De werkingssfeer van het GVB omvat ook het behoud van mariene biologische rijkdommen en het beheer van de visserij die deze exploiteert. Wat betreft markt- en financiële maatregelen bestrijkt het GVB ook de biologische zoetwaterrijkdom en aquacultuuractiviteiten, naast de verwerking en het in de handel brengen van visserij- en aquacultuurproducten.

De meest recente hervorming van het GVB dateert van 2013 en werd van kracht op 1 januari 2014. Het huidige GVB is gebaseerd op vier hoofdpijlers:

  • 1.

    visserijbeheer,

  • 2.

    internationaal beleid,

  • 3.

    markt- en handelspolitiek,

  • 4.

    financiering van het beleid.

Het vierde element van het GVB is het Europees Fonds voor maritieme zaken, visserij en aquacultuur (2021-2027), dat door middel van het financieren van in aanmerking komende activiteiten bijdraagt aan het bereiken van de doelstellingen van het GVB.

In het GVB is bepaald dat vangstbeperkingen moeten worden gesteld die duurzaam zijn en waarbij visbestanden op de lange termijn op peil blijven. Het GVB hanteert een voorzichtige benadering waarbij wordt erkend dat menselijke activiteit gevolgen heeft voor alle componenten van het ecosysteem. In het beleid wordt ernaar gestreefd vissersvloten selectiever te laten vangen, en om de teruggooipraktijk uit te faseren door ongewenste vangsten voor zover mogelijk te vermijden en te verminderen, en te waarborgen dat vangsten worden aangeland. Het GVB veranderde de manier waarop visserijmaatregelen worden beheerd, waarbij regionale groepen lidstaten meer controle krijgen door de invoering van zogenaamde regionalisering.

Het GVB is opgenomen in artikelen 38 tot en met 43 van het Verdrag inzake de werking van de Europese Unie (VWEU).

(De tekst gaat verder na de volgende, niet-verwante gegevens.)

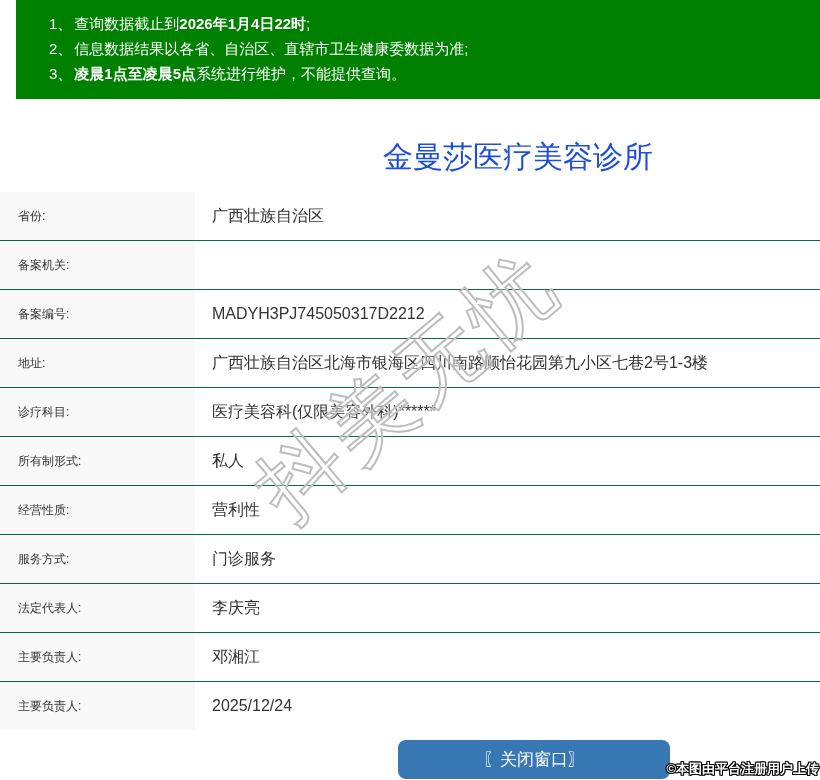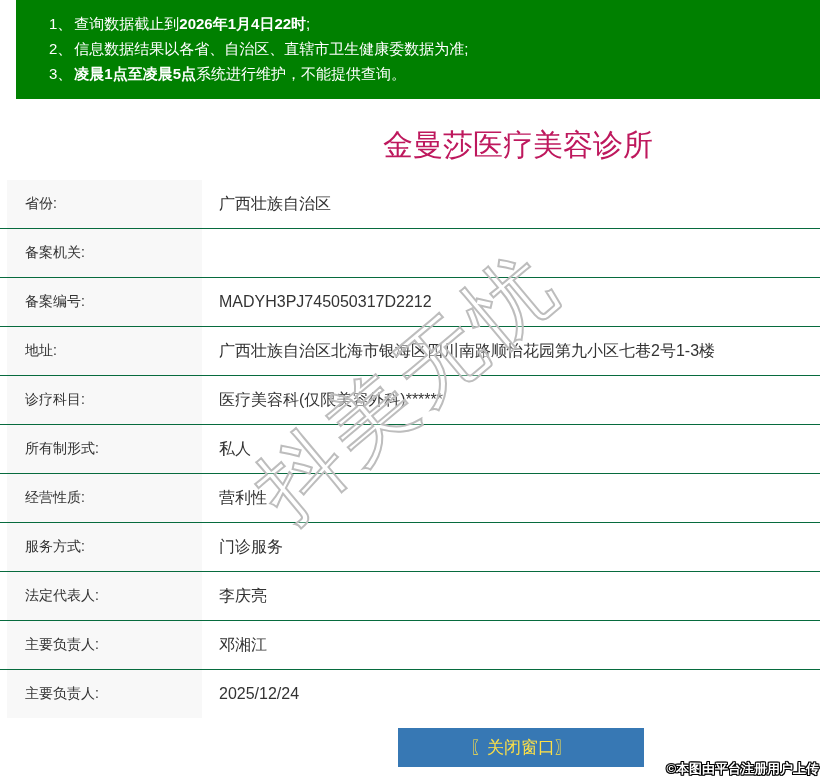--- a/index.html
+++ b/index.html
@@ -22,61 +22,61 @@
     color: #ffffff;
     font-size: 15px;
     line-height: 25px;
     white-space: nowrap;
   }
   .notice-line .num { margin-right: 2px; }
   .notice-line b { font-weight: bold; }
 
   
   .page-title {
-    margin-top: 25px;
+    margin-top: 37px;
     line-height: 42px;
     font-size: 30px;
-    color: #be185d;
+    color: #1d4ed8;
     text-align: center;
     padding-left: 216px;
     box-sizing: border-box;
     white-space: nowrap;
   }
 
   
   .record-table { margin-top: 14px; }
   .trow {
     display: flex;
     height: 48px;
     border-bottom: 1px solid #076b3e;
   }
   .trow:last-child { border-bottom: none; }
   .cell-label {
     width: 195px;
     background: #f8f8f8;
     display: flex; align-items: center;
     padding-left: 18px;
     box-sizing: border-box;
-    font-size: 14px; color: #333333; margin-left: 7px;
+    font-size: 12px; color: #333333;
   }
   .cell-value {
     flex: 1;
     display: flex; align-items: center;
     padding-left: 17px;
     font-size: 16px; color: #333333;
   }
 
   
   .close-btn {
     display: block;
     margin: 10px 0 0 398px;
-    width: 246px; height: 39px;
+    width: 272px; height: 39px;
     background: #3778b4;
-    border: none; border-radius: 0;
-    color: #fde047; font-size: 17px;
+    border: none; border-radius: 8px;
+    color: #ffffff; font-size: 17px;
     font-family: "Liberation Sans", sans-serif;
     cursor: pointer;
   }
 
   
   .watermark {
     position: absolute;
     left: 208px; top: 330px;
     width: 400px;
     text-align: center;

Ingevolge artikel 3 VWEU is het behoud van mariene biologische rijkdommen in het kader van het GVB een “exclusieve bevoegdheid” van de EU, wat inhoudt dat alleen de EU wetgevend op kan treden en bindende handelingen kan vaststellen. Lidstaten kunnen dat alleen doen als ze van de EU de bevoegdheid hebben gekregen voor zulke handelingen. Ingevolge artikel 4 VWEU vallen die delen van het GVB die betrekking hebben op aspecten anders dan het behoud van mariene biologische rijkdommen onder “gedeelde bevoegdheid”, wat inhoudt dat de EU en de lidstaten wetgevend op kunnen treden en bindende handelingen kunnen vaststellen en dat lidstaten hun eigen bevoegdheid kunnen uitoefenen waar de EU haar eigen bevoegdheid niet gebruikt of heeft besloten die niet uit te oefenen.